# is this a good idea?



## NotAnotherHonda (Aug 7, 2003)

ok...so now that im ready to make my oil return for my ga16, i need some help...i heard the other day from my friend that has a gs-t (i know, i know) that it would be easier to keep my oil pan ON, then drain the oil, drill the hole, and weld (or tap) the fitting. THEN, simply flush the oil pan with a cheap ass oil to get out the metal shavings that were cause by the drilling...is this a risky idea? it certainly seems alot easier than taking off the oil pan, and risking a leak when putting it back on. tell me what you think...

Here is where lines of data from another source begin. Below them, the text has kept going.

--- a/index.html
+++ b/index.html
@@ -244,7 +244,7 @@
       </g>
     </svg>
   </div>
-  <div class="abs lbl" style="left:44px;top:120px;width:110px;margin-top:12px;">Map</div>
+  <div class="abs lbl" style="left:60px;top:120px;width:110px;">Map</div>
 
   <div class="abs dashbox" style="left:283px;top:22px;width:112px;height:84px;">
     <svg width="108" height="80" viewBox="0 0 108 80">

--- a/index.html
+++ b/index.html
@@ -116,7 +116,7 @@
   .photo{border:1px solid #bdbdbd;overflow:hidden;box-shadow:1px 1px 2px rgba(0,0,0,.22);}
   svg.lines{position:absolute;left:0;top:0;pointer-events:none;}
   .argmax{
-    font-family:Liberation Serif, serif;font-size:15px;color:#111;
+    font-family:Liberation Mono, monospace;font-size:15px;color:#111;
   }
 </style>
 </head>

chimmike already said it was a bad idea, but what does everyone else think?


----------



## NotAnotherHonda (Aug 7, 2003)

oh, and when isaid to flush it with a cheap oil, i would have the oil drain plug IN, so it the oil hits every part of the oil pan, preventing any shavings from being missed....


----------



## halfshaft (Nov 2, 2003)

I would take the pan off, because you never know if the pickup will suck up any shards of metal. It would be a lot easier fixing a oil leak rather than a screwed up bearing on the turbo. Plus, it might make it easier to put the oil return fitting on.


----------



## NotAnotherHonda (Aug 7, 2003)

i was just askin cause ive read everywhere about what a bitch it is to get that pan off, bc f the sealant thats used...


----------



## chimmike (Oct 17, 2002)

halfshaft said:


> I would take the pan off, because you never know if the pickup will suck up any shards of metal. It would be a lot easier fixing a oil leak rather than a screwed up bearing on the turbo. Plus, it might make it easier to put the oil return fitting on.

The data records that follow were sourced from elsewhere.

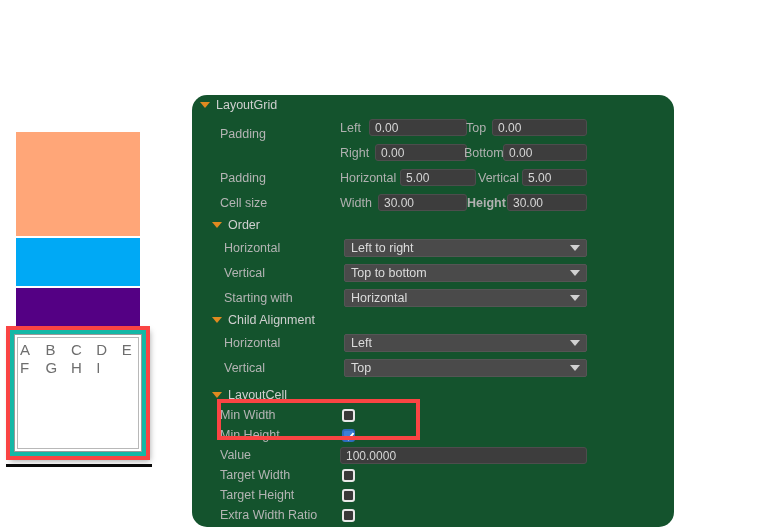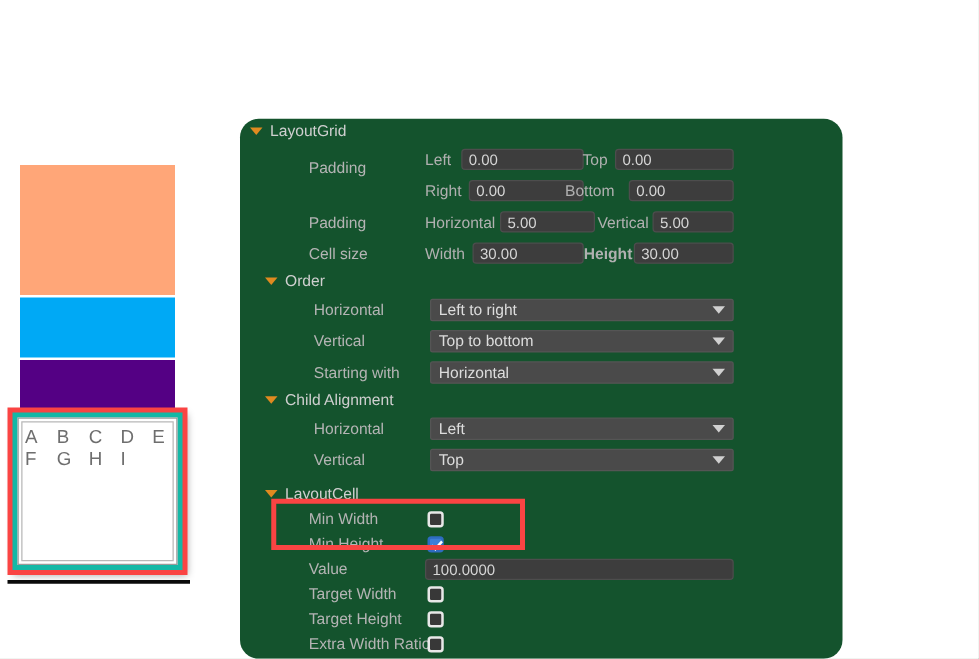--- a/index.html
+++ b/index.html
@@ -141,7 +141,6 @@
     color: #b4b4b4;
     font-size: 12.5px;
     white-space: nowrap;
-    margin-left: 27px;
   }
   .row-label.lvl1 { padding-left: 28px; width: 120px; box-sizing: border-box; }
   .row-label.lvl2 { padding-left: 32px; width: 120px; box-sizing: border-box; }

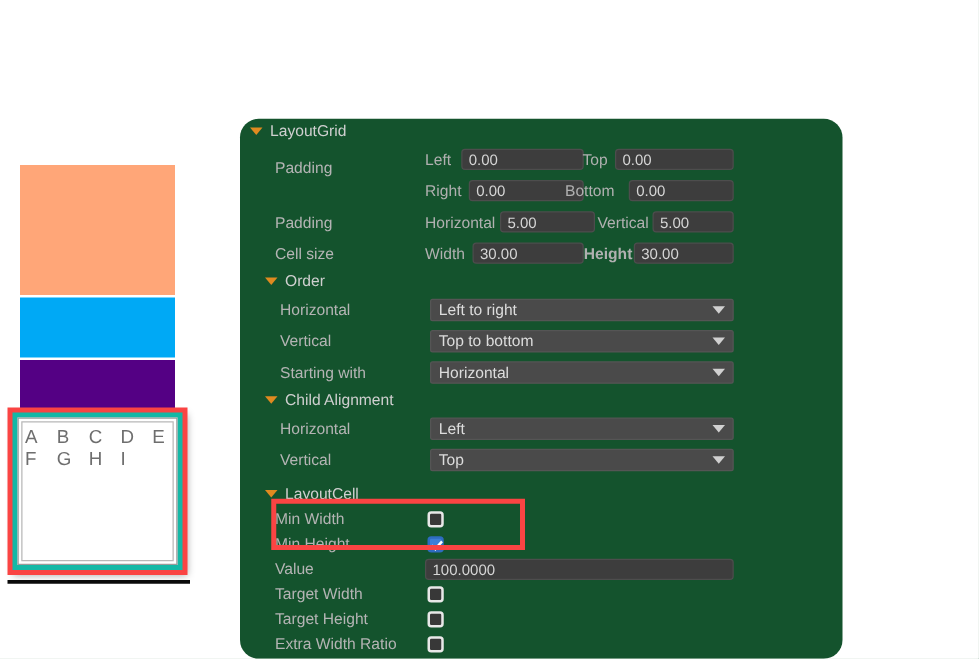--- a/index.html
+++ b/index.html
@@ -281,7 +281,7 @@
   <div class="prop-row tall">
     <span class="field-label" style="position:absolute;left:148px;">Right</span>
     <span class="text-field" style="position:absolute;left:183px;width:92px;">0.00</span>
-    <span class="field-label" style="position:absolute;left:260px;">Bottom</span>
+    <span class="field-label" style="position:absolute;left:272px;">Bottom</span>
     <span class="text-field" style="position:absolute;left:311px;width:84px;">0.00</span>
   </div>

hell, a metal shard might eff up the oil pump completely=toasted engine!


----------



## NotAnotherHonda (Aug 7, 2003)

im hoping to get this all done in like 3-4 days because i wanna take my time and do it right. i hope taking off and putting back on this oil pan doenst take up a magority of that time


----------



## Harris (Nov 11, 2002)

If you're smart, you're going to ignore your GS-T friend's suggestion and remove the oil pan before drilling the hole for oil return.


----------



## NotAnotherHonda (Aug 7, 2003)

Harris said:


> If you're smart, you're going to ignore your GS-T friend's suggestion and remove the oil pan before drilling the hole for oil return.



prolly will...just seeing if anyone has done this before...


----------



## dave_f (Dec 11, 2002)

please please please do not attempt to drill and weld the oil pan on the car... not only do you risk metal chips in your pan ... you run the risk of fire. besides there is a lot of baffleing inside the pan , it is best you take the pan off so you can see what you are drilling into. Dropping the oild pan isnt that big of a deal when you consider all that is involved in installing a turbo. If your in a hurry you could always buy a used oil pan from a junk yard and have the fitting weled, when you are ready to drop the pan you can just swap pans. thats what I did. I have pictures of my pan if someone can host them.
-dave


----------



## chimmike (Oct 17, 2002)

Damn tommy, I've freakin told you this, and you listen to your GS-T friend before me? the kid bought the car, doesn't mean he knows about installing turbos!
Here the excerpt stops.